Love on the silver screen
We asked three resident film instructors to recommend their favorite Valentine's Day movies. Our experts—in grand Siskel-and-Ebert fashion—are likely still arguing their points and poking gentle fun at one another's choices, but they did agree on each of the selections at right.
Professor of Music Blake Wilson, a film instructor who also leads the Dickinson Collegium, brings a musician's sensibility to the task. His third-favorite selection, The English Patient, was the first to leap to mind—not only because it has interesting music, but because of the familiar scenery in a pivotal scene. "On our last Collegium tour in Italy (2007), we stayed and performed at the monastery of Sant'Anna in Camprena in southern Tuscany, where many of the English Patient scenes were filmed, and Bob Massa—who sang bass with us—stayed in the very room where [the movie's lead character] spent his last, bedridden days," he explains. "Bob, fortunately, fared better."
Wilson also includes Love, Actually ("a whole collection of love stories that play out in myriad ways, all of which ring true") and the oft-underrated Truly Madly, Deeply, starring Alan Rickman as a lover with an unusual dilemma ("You will love it, or not like it much at all," he warns).
Nancy Mellerski, professor of French and film studies, sends her star-crossed viewers to the moors with the 1939 version of Wuthering Heights ("fabulous cinematography and Merle Oberon and Laurence Olivier at the peak of their careers make it irresistibly romantic,") and to the ocean, with Titanic, soon to be re-released in 3-D. She also introduces us to some of the most mesmerizing movies of world cinema, including 1962's Jules and Jim ("It never gets old,"), 1964's Woman in the Dunes ("a classic of Japanese cinema; erotic, mesmerizing and gritty") and 1998's Cinema Paradiso, dubbed a valentine to cinema itself.
Mellerski also names Brokeback Mountain among her favorites, adding that it should have won an Oscar for the best picture of 2005. "The Academy wasn't quite ready for it," she says.
David Kranz, professor emeritus of English and film studies, adopted a lighter touch—with a few literary exceptions. He opted for the wit of classic Hollywood's cream-of-the-crop screwball romantic comedies (Hepburn and Tracy, anyone? ), with dashes of musicals by Fred Astaire and Ginger Rogers on the side. Kranz taps into the dramatic classics as well, with Casablanca, Out of Africa and Swept Away ("the Italian [1974] version—not the one by Madonna," he is quick to clarify).

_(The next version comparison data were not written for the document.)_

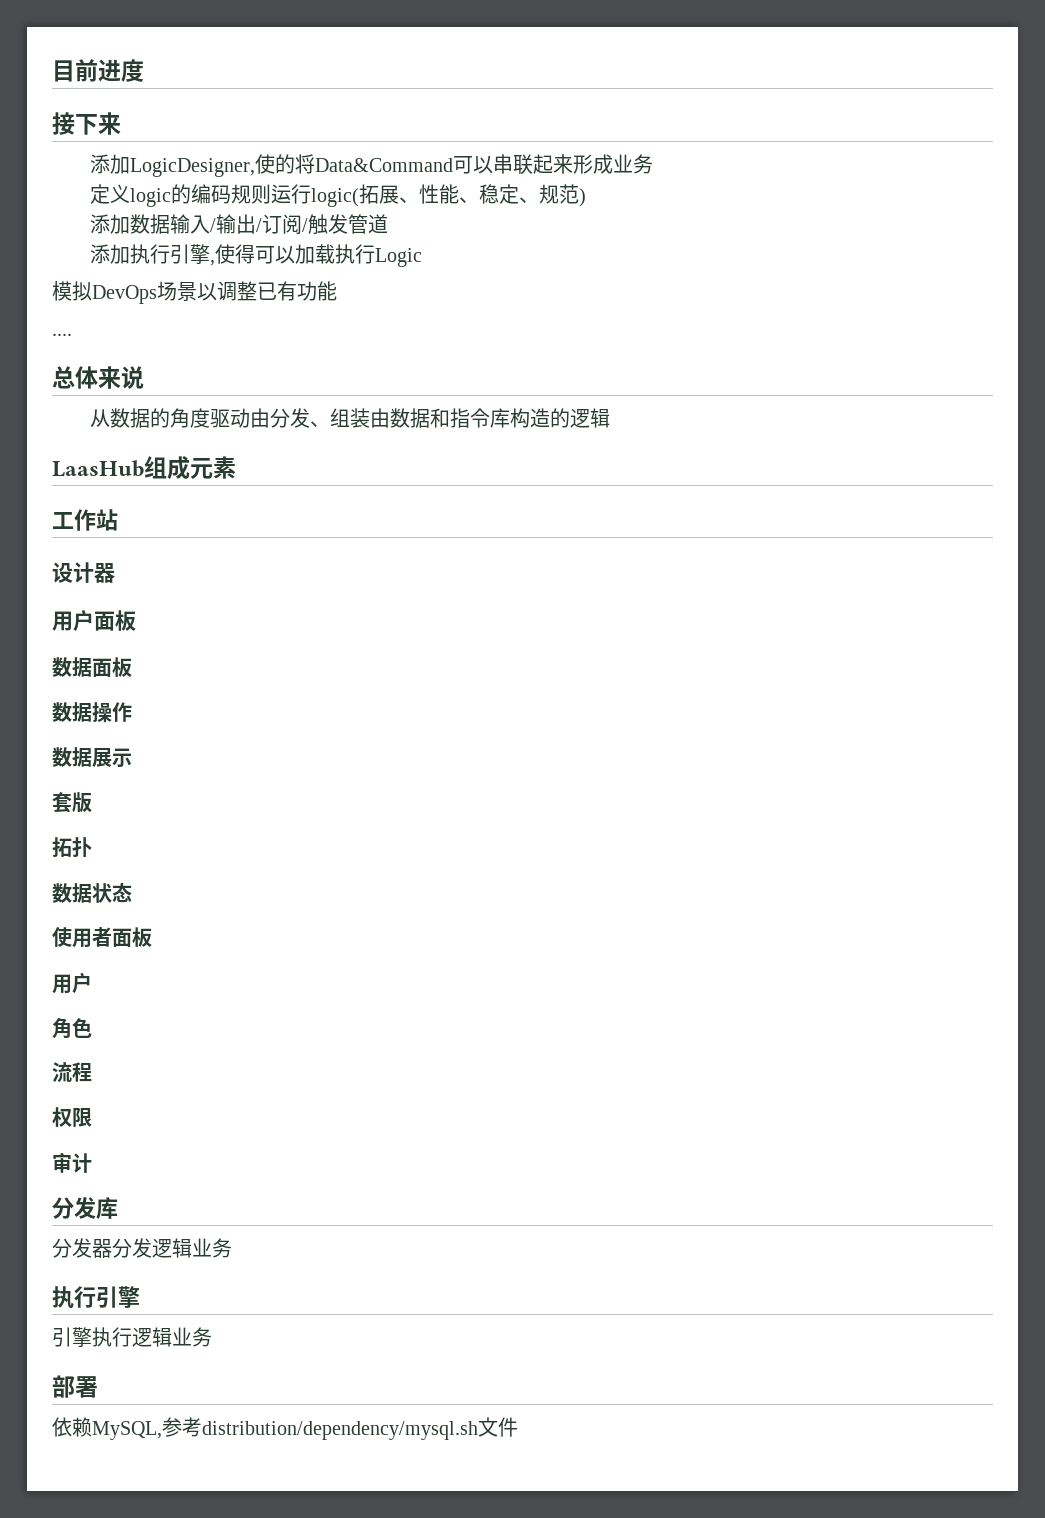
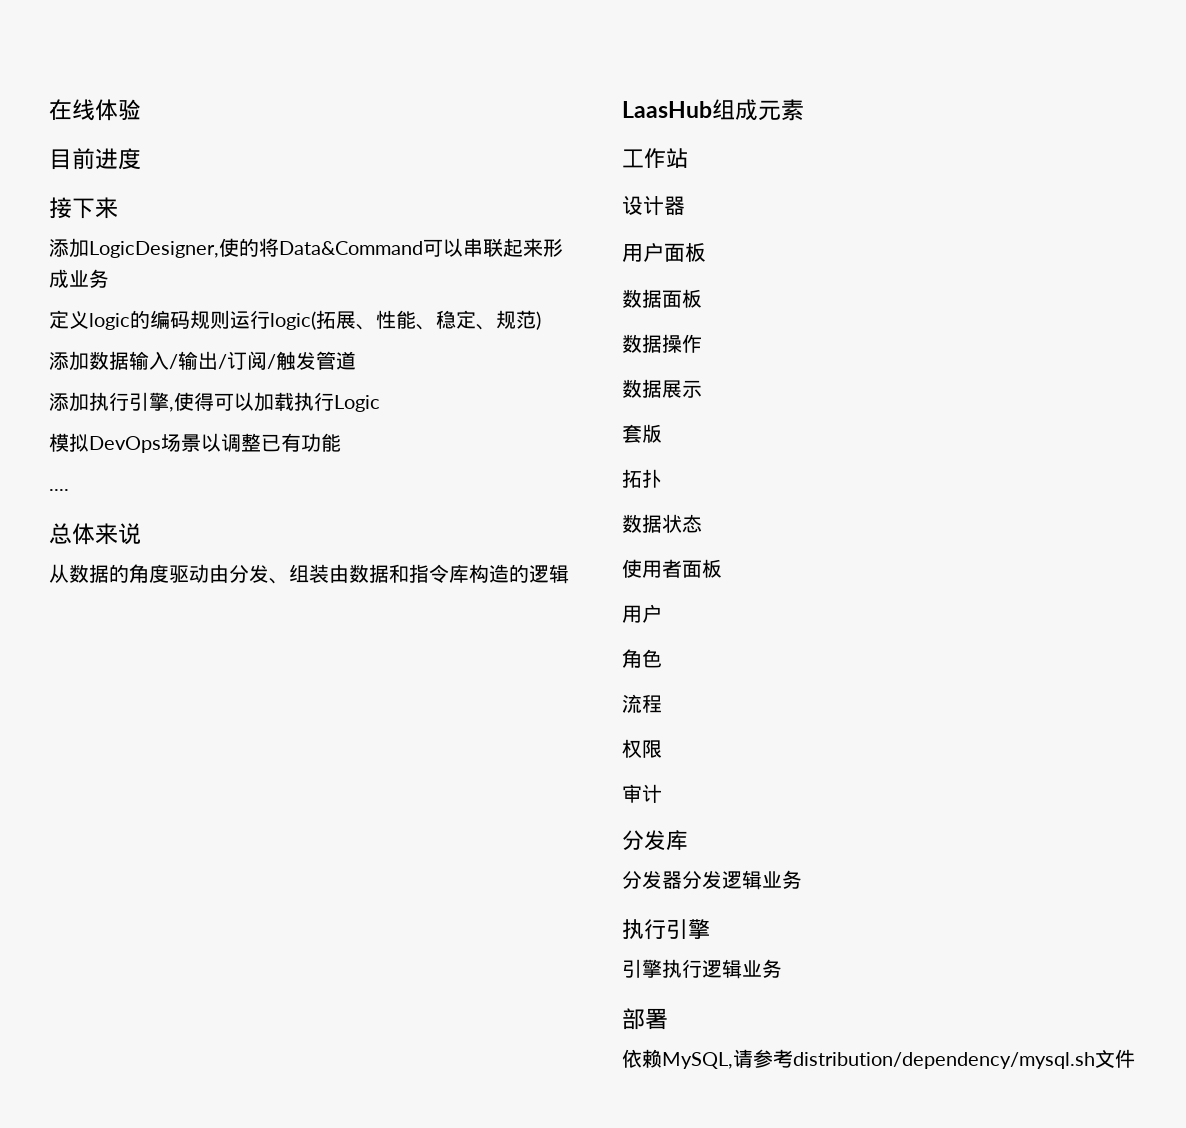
+ 在线体验
- 依赖MySQL,参考distribution/dependency/mysql.sh文件
+ 依赖MySQL,请参考distribution/dependency/mysql.sh文件

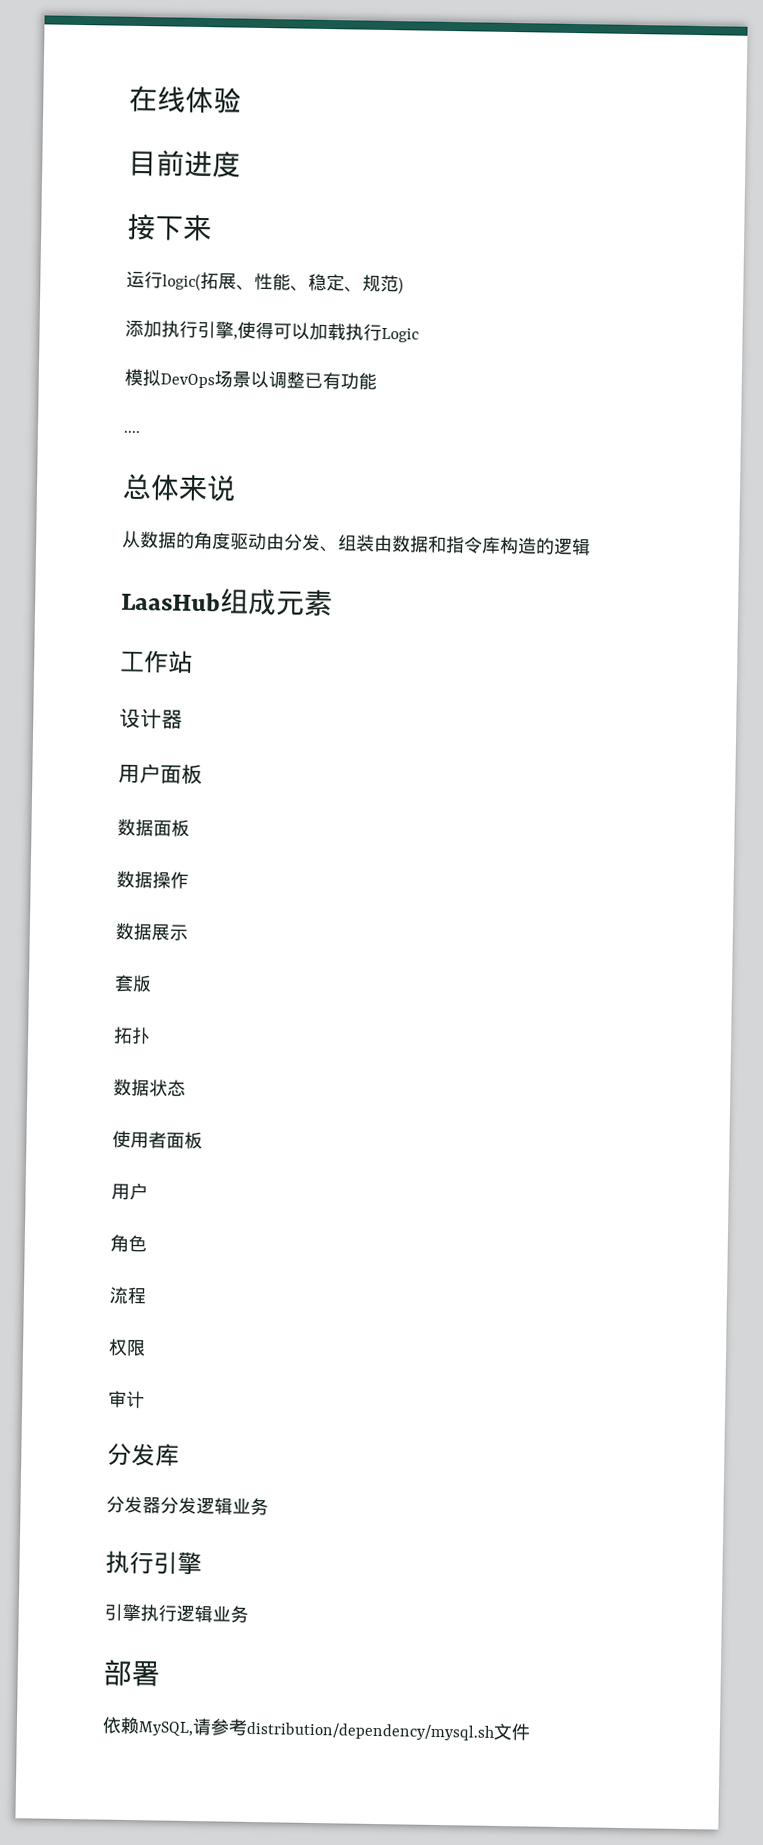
- 添加LogicDesigner,使的将Data&Command可以串联起来形成业务
- 定义logic的编码规则运行logic(拓展、性能、稳定、规范)
+ 运行logic(拓展、性能、稳定、规范)
- 添加数据输入/输出/订阅/触发管道

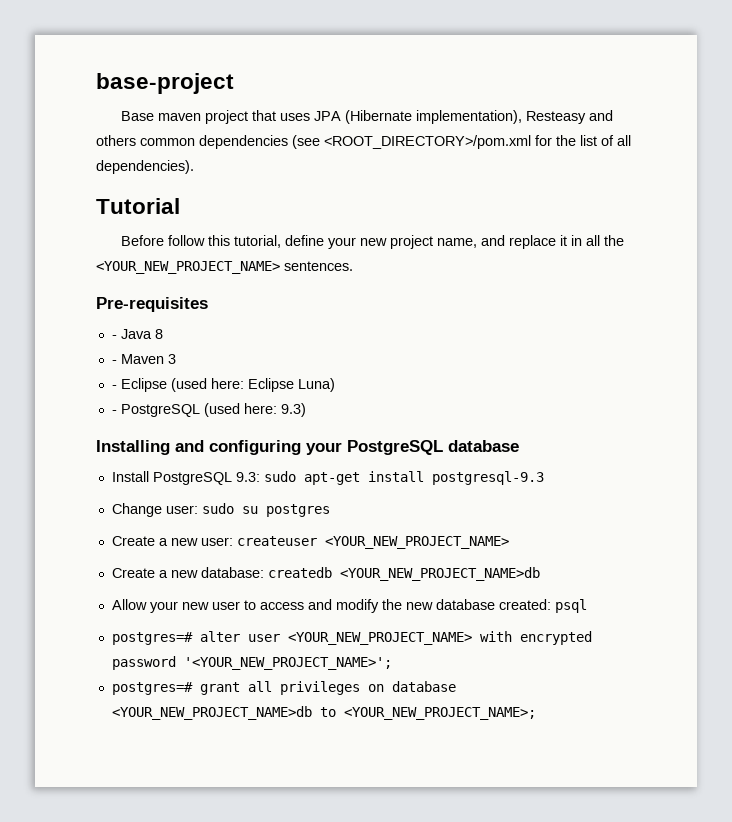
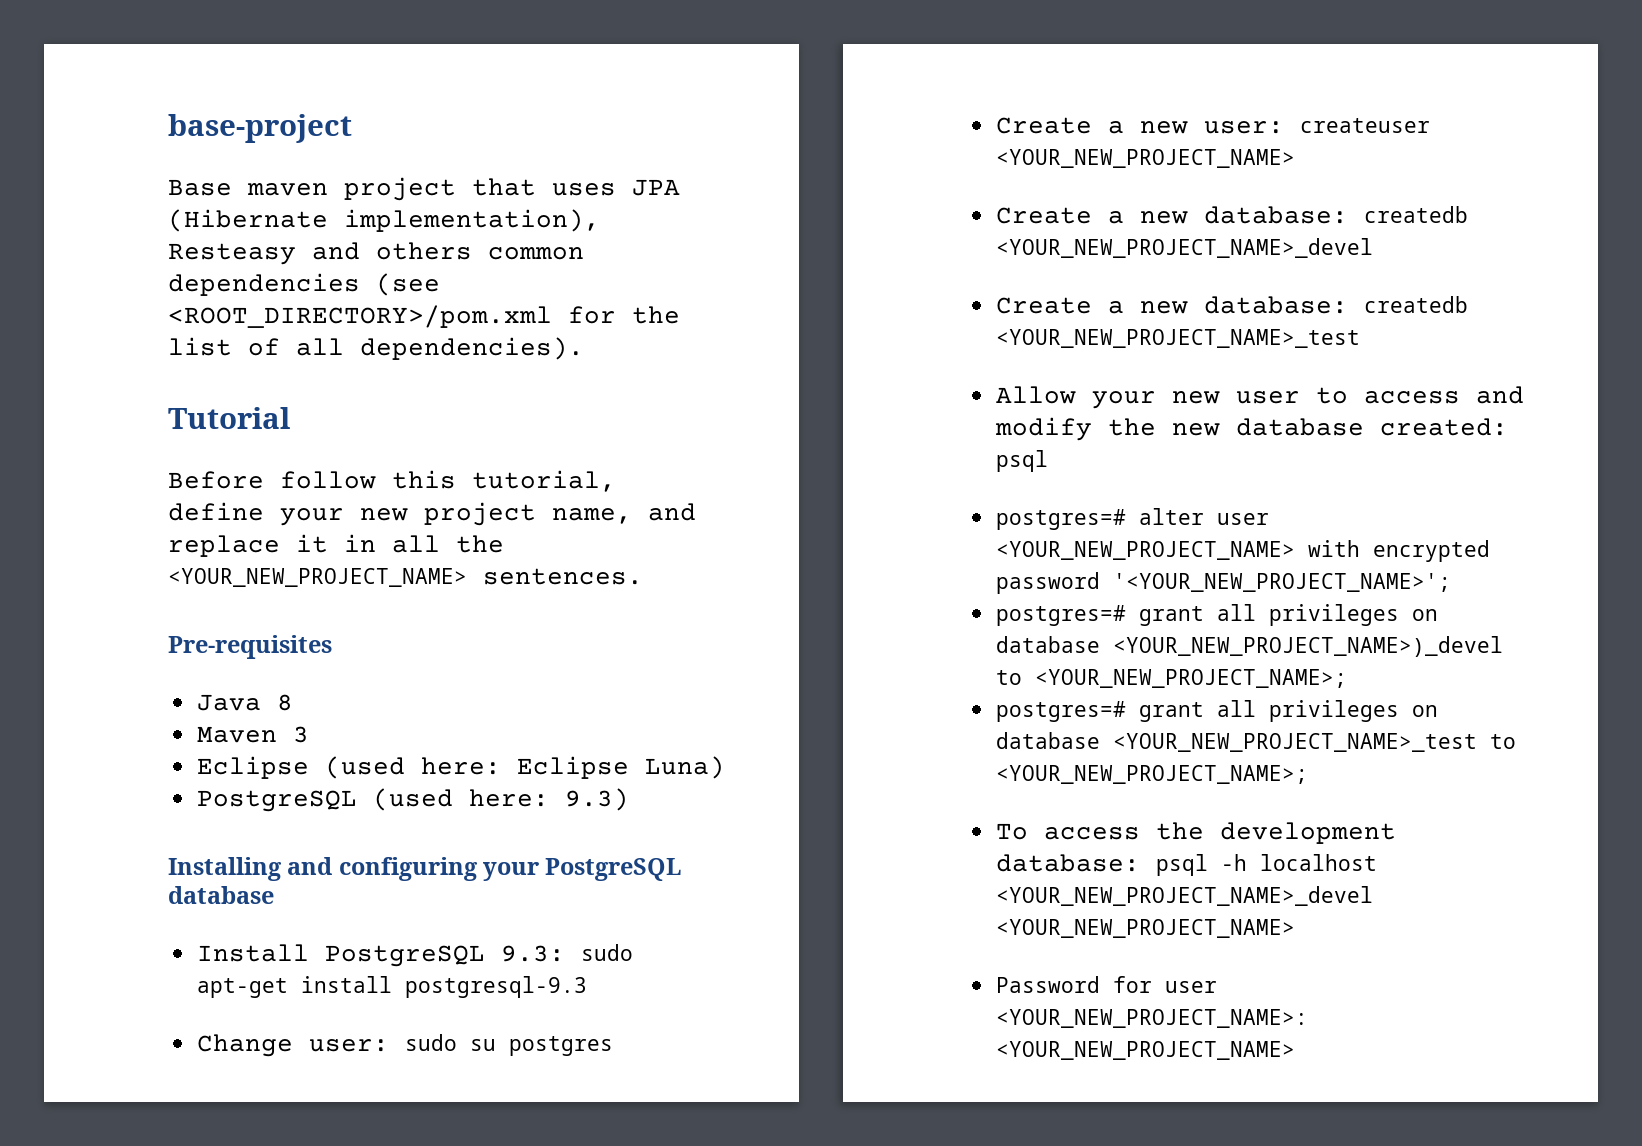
- - Java 8
+ Java 8
- - Maven 3
+ Maven 3
- - Eclipse (used here: Eclipse Luna)
+ Eclipse (used here: Eclipse Luna)
- - PostgreSQL (used here: 9.3)
+ PostgreSQL (used here: 9.3)
- Create a new database: createdb <YOUR_NEW_PROJECT_NAME>db
+ Create a new database: createdb <YOUR_NEW_PROJECT_NAME>_devel
+ Create a new database: createdb <YOUR_NEW_PROJECT_NAME>_test
- postgres=# grant all privileges on database <YOUR_NEW_PROJECT_NAME>db to <YOUR_NEW_PROJECT_NAME>;
+ postgres=# grant all privileges on database <YOUR_NEW_PROJECT_NAME>)_devel to <YOUR_NEW_PROJECT_NAME>;
+ postgres=# grant all privileges on database <YOUR_NEW_PROJECT_NAME>_test to <YOUR_NEW_PROJECT_NAME>;
+ To access the development database: psql -h localhost <YOUR_NEW_PROJECT_NAME>_devel <YOUR_NEW_PROJECT_NAME>
+ Password for user <YOUR_NEW_PROJECT_NAME>: <YOUR_NEW_PROJECT_NAME>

The former English professor in Kranz couldn't resist recommending a little Shakespearian cinema, as well: Franco Zeffirelli's Romeo and Juliet and The Taming of the Shrew and the 1993 version of Much Ado About Nothing.
Music to stir the soul
Robert Pound, associate professor of music, selects music that covers the full love-and-loss spectrum of emotions.
His first choice is the "Prelude" and "Liebestod" from Tristan and Isolde."It's a personal favorite of mine, though it evinces a rather grim notion of love," he says. Love's power and grandeur is depicted in the "Adagietto" of Mahler's Fifth Symphony. "It's a beautiful orchestral love song," Pound says.
To evoke a tender-hearted feeling, he recommends two arias from Mozart's Don Giovanni, as well as a piece from The Marriage of Figaro. Strauss' Rosenkavalier strums slightly different heartsrings, telling the story of a mature woman as she gazes wistfully at young love.
For Associate Professor of Music Blanka Bednarz, Valentine's Day is a time for sweeping works that pack a gothic punch. "Perhaps I turn toward the darker hues, but what is more beautiful than love felt by the depths of human spirit—love that transforms, longs, suffers, transcends?" she asks.
Her recommendations: Sweeping, passionate works by Mahler, Schuman, Szymanowski, Schoenberg, Prokofiev and Ravel. And Bernstein's West Side Story, of course. "What is more romantic than the song Maria?" she asks.
Her selections also include a work Mahler wrote as an expression of love for his wife, a Schoenberg piece based on a poem by Richard Dehmel, and Karol Szymanowski's Love Songs of Hafiz, Op. 26, inspired by Hans Bethge's paraphrases of poems by the 14th century Persian poet, Hafiz of Shiraz. "These songs shimmer with subtle, glimmering colors, producing musical pictures evocative of the impressionistic works of the Middle East," Bednarz describes. "For those who do not know Szymanowski's music, these songs will cause you to fall in love with him."